* **Task description**
Begin the copy at the line containing "Motorcycle Pants Race Series Gray: 5" in the data below and end it at the line containing "Psy24w sv+. Turn", keeping each line exact and leaving out pictures.

* **Excerpted records**
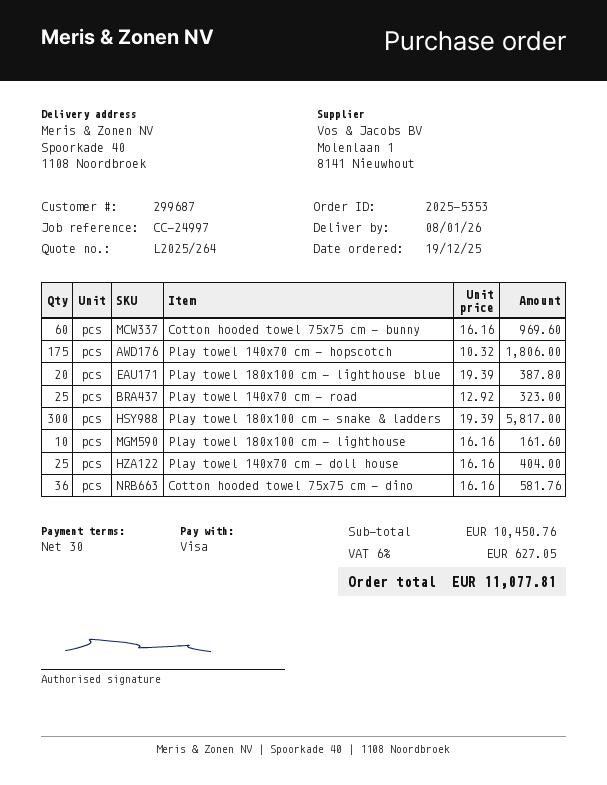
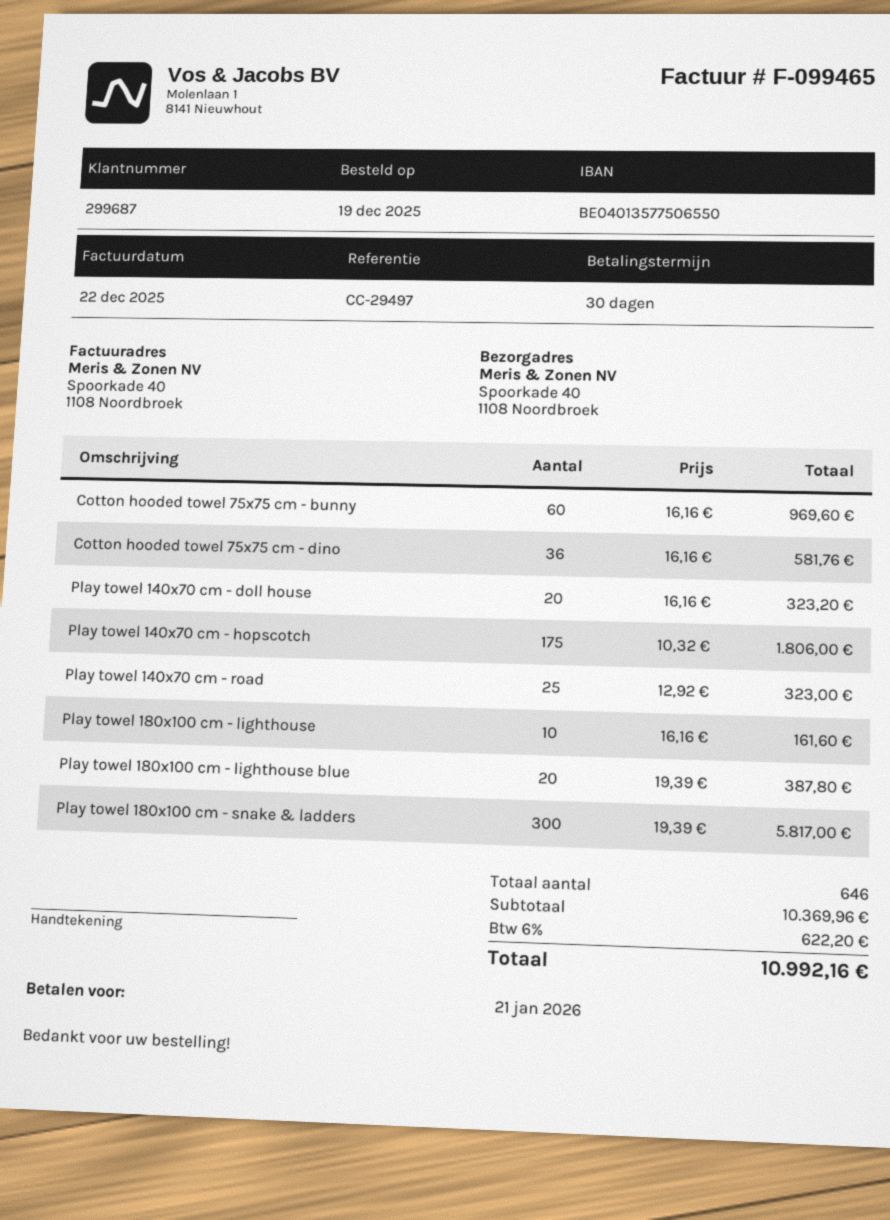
reference: CC-24997 -> CC-29497
Play towel 140x70 cm - doll house: 25 x 16.16 = 404.00 -> 20 x 16.16 = 323.20
subtotal: 10450.76 -> 10369.96
tax: 6% = 627.05 -> 6% = 622.20
total: 11077.81 -> 10992.16

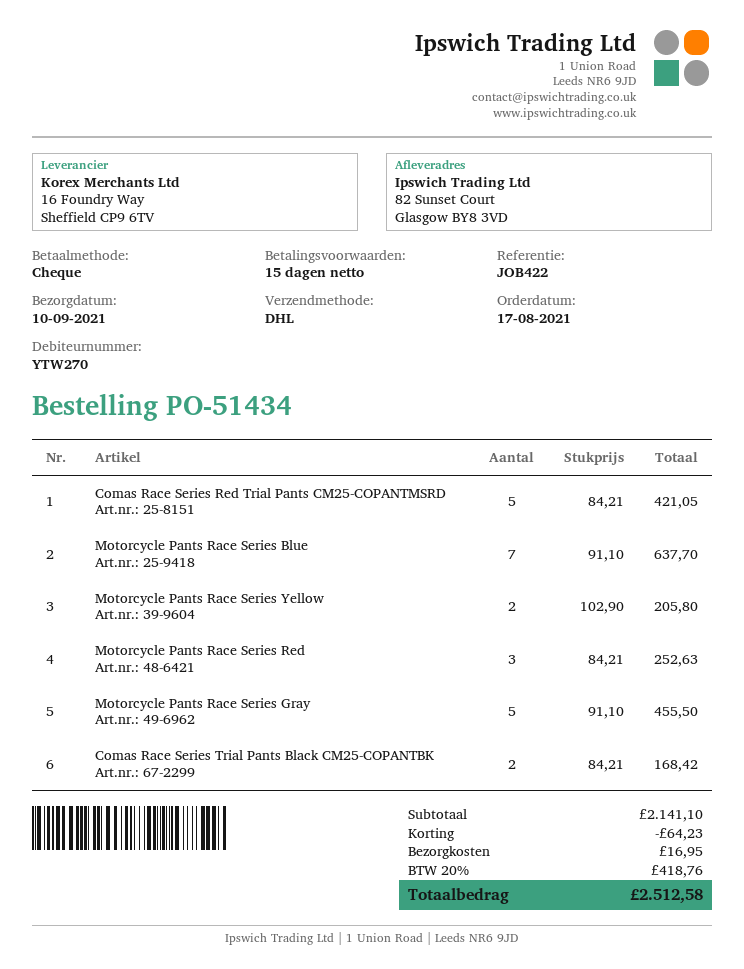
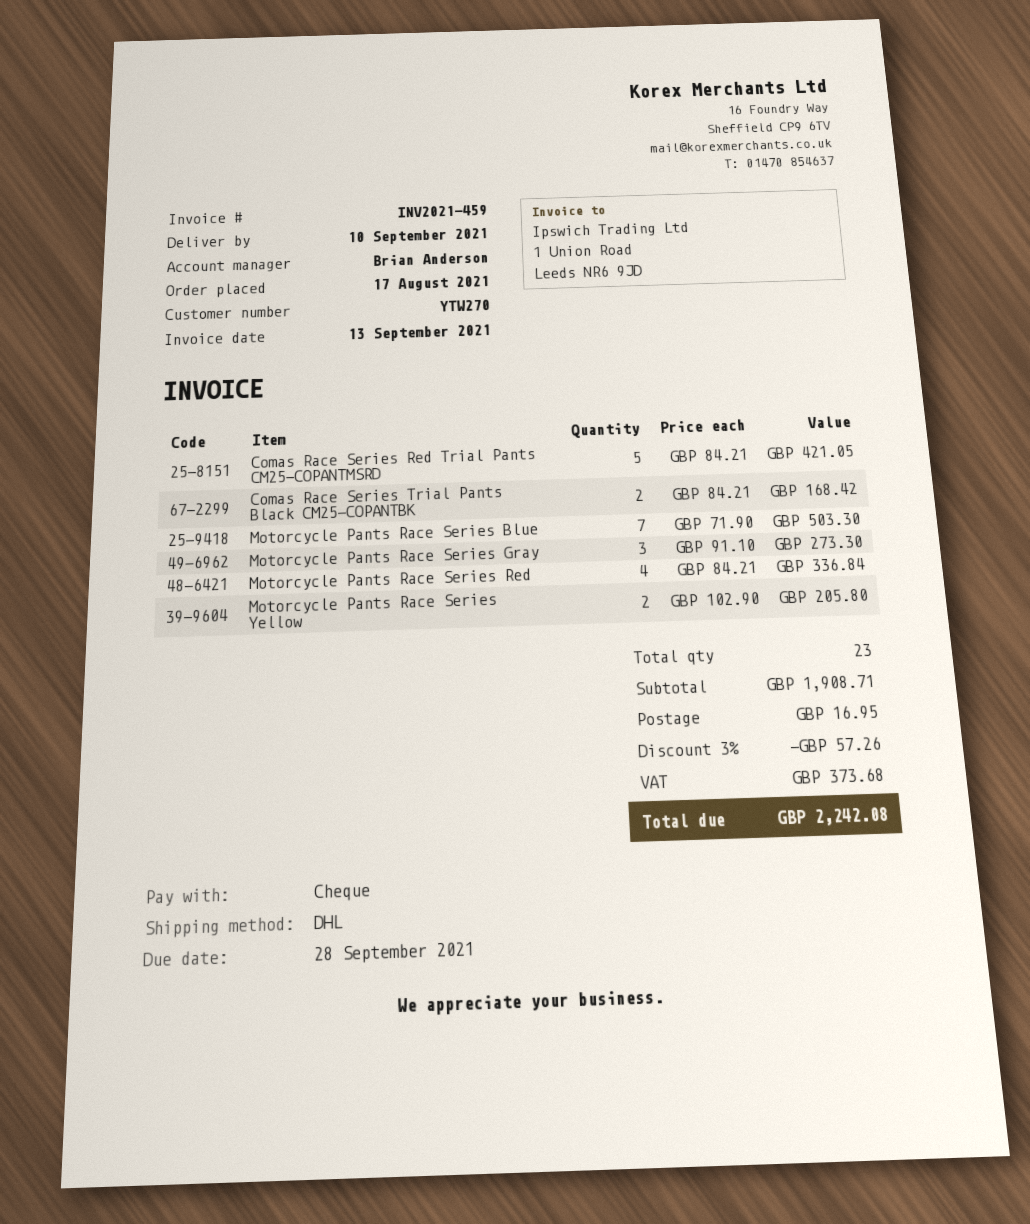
Motorcycle Pants Race Series Blue: 7 x 91.10 = 637.70 -> 7 x 71.90 = 503.30
Motorcycle Pants Race Series Red: 3 x 84.21 = 252.63 -> 4 x 84.21 = 336.84
Motorcycle Pants Race Series Gray: 5 x 91.10 = 455.50 -> 3 x 91.10 = 273.30
subtotal: 2141.10 -> 1908.71
discount: 64.23 -> 57.26
tax: 418.76 -> 373.68
total: 2512.58 -> 2242.08

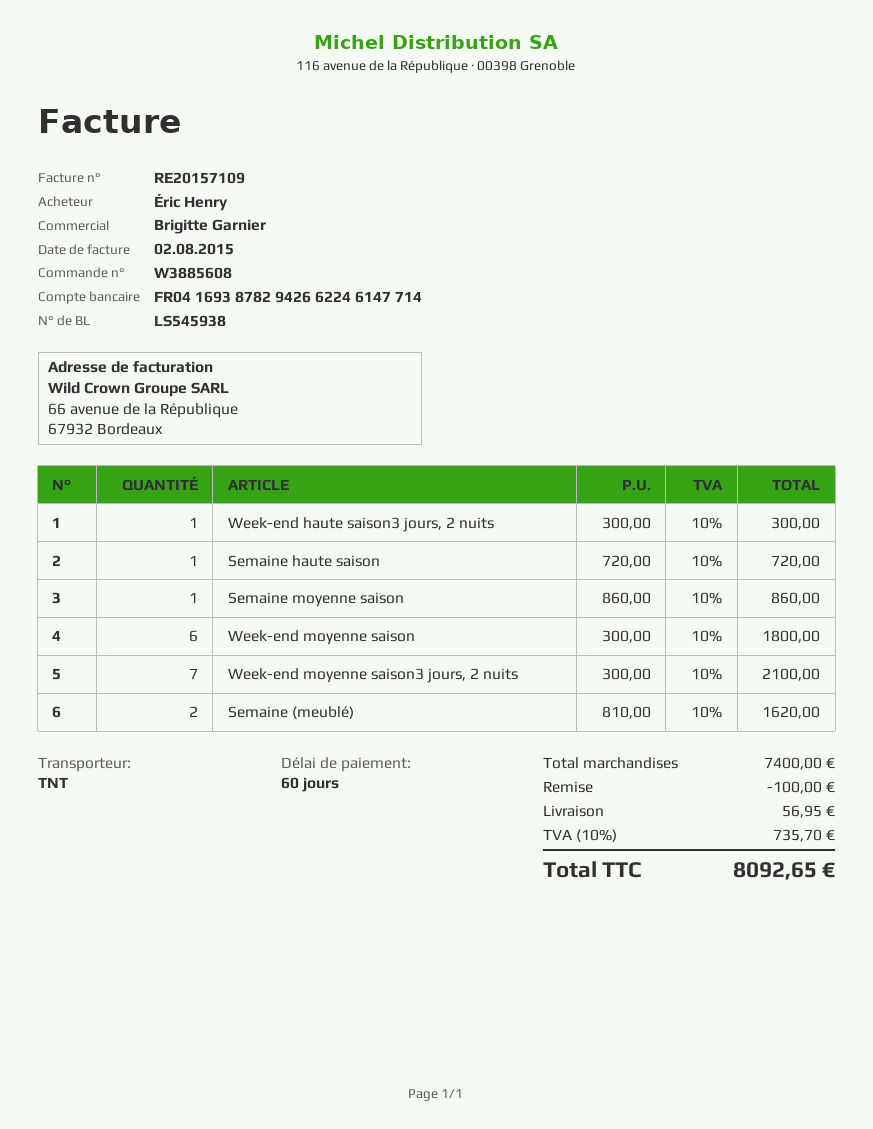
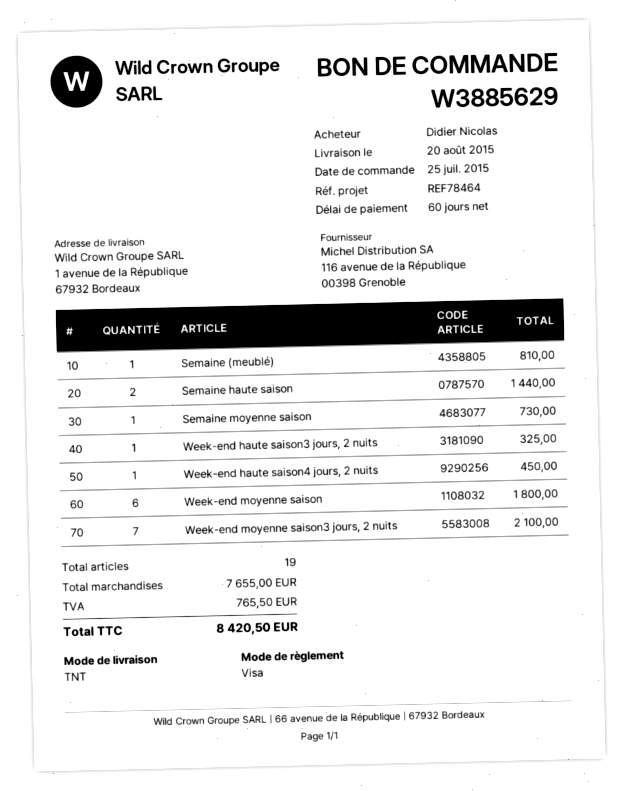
order number: W3885608 -> W3885629
ordered by: Éric Henry -> Didier Nicolas
Week-end haute saison3 jours, 2 nuits: 1 for 300.00 -> 1 for 325.00
Semaine haute saison: 1 for 720.00 -> 2 for 1440.00
Semaine moyenne saison: 1 for 860.00 -> 1 for 730.00
Semaine (meublé): 2 for 1620.00 -> 1 for 810.00
Week-end haute saison4 jours, 2 nuits: none -> 1 for 450.00
subtotal: 7400.00 -> 7655.00
discount: 100.00 -> none
shipping: 56.95 -> none
tax: 735.70 -> 765.50
total: 8092.65 -> 8420.50

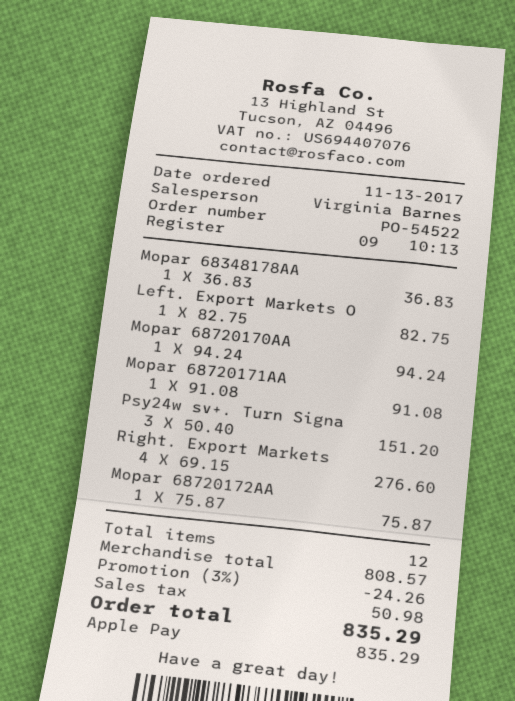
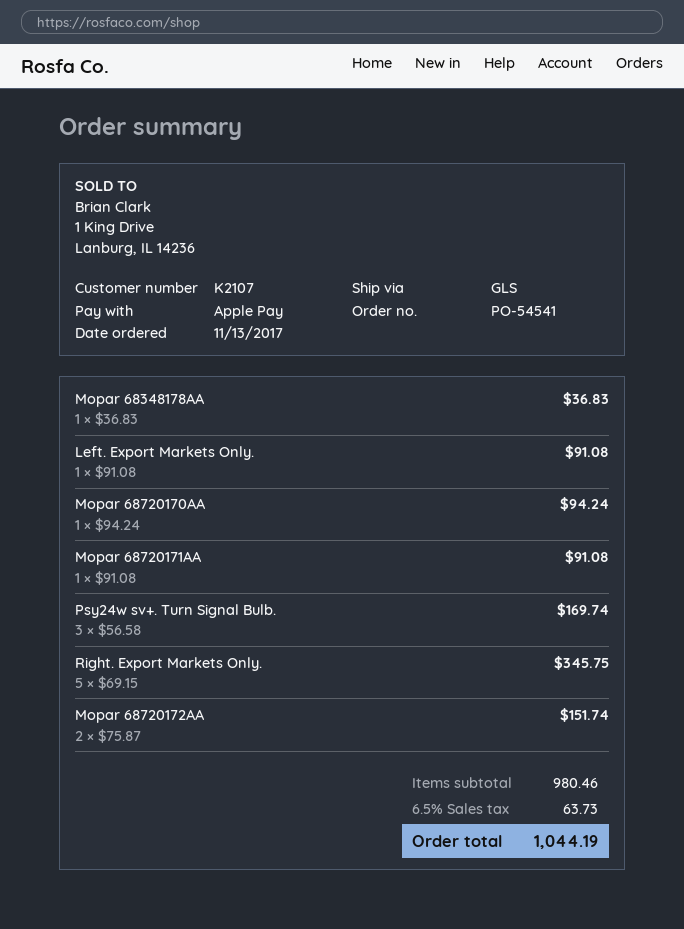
order number: PO-54522 -> PO-54541
Left. Export Markets O: 1 x 82.75 = 82.75 -> 1 x 91.08 = 91.08
Psy24w sv+. Turn Signa: 3 x 50.40 = 151.20 -> 3 x 56.58 = 169.74
Right. Export Markets: 4 x 69.15 = 276.60 -> 5 x 69.15 = 345.75
Mopar 68720172AA: 1 x 75.87 = 75.87 -> 2 x 75.87 = 151.74
subtotal: 808.57 -> 980.46
discount: 3% = 24.26 -> none
tax: 50.98 -> 63.73
total: 835.29 -> 1044.19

* **Output of the exercise**
Motorcycle Pants Race Series Gray: 5 x 91.10 = 455.50 -> 3 x 91.10 = 273.30
subtotal: 2141.10 -> 1908.71
discount: 64.23 -> 57.26
tax: 418.76 -> 373.68
total: 2512.58 -> 2242.08

order number: W3885608 -> W3885629
ordered by: Éric Henry -> Didier Nicolas
Week-end haute saison3 jours, 2 nuits: 1 for 300.00 -> 1 for 325.00
Semaine haute saison: 1 for 720.00 -> 2 for 1440.00
Semaine moyenne saison: 1 for 860.00 -> 1 for 730.00
Semaine (meublé): 2 for 1620.00 -> 1 for 810.00
Week-end haute saison4 jours, 2 nuits: none -> 1 for 450.00
subtotal: 7400.00 -> 7655.00
discount: 100.00 -> none
shipping: 56.95 -> none
tax: 735.70 -> 765.50
total: 8092.65 -> 8420.50

order number: PO-54522 -> PO-54541
Left. Export Markets O: 1 x 82.75 = 82.75 -> 1 x 91.08 = 91.08
Psy24w sv+. Turn Signa: 3 x 50.40 = 151.20 -> 3 x 56.58 = 169.74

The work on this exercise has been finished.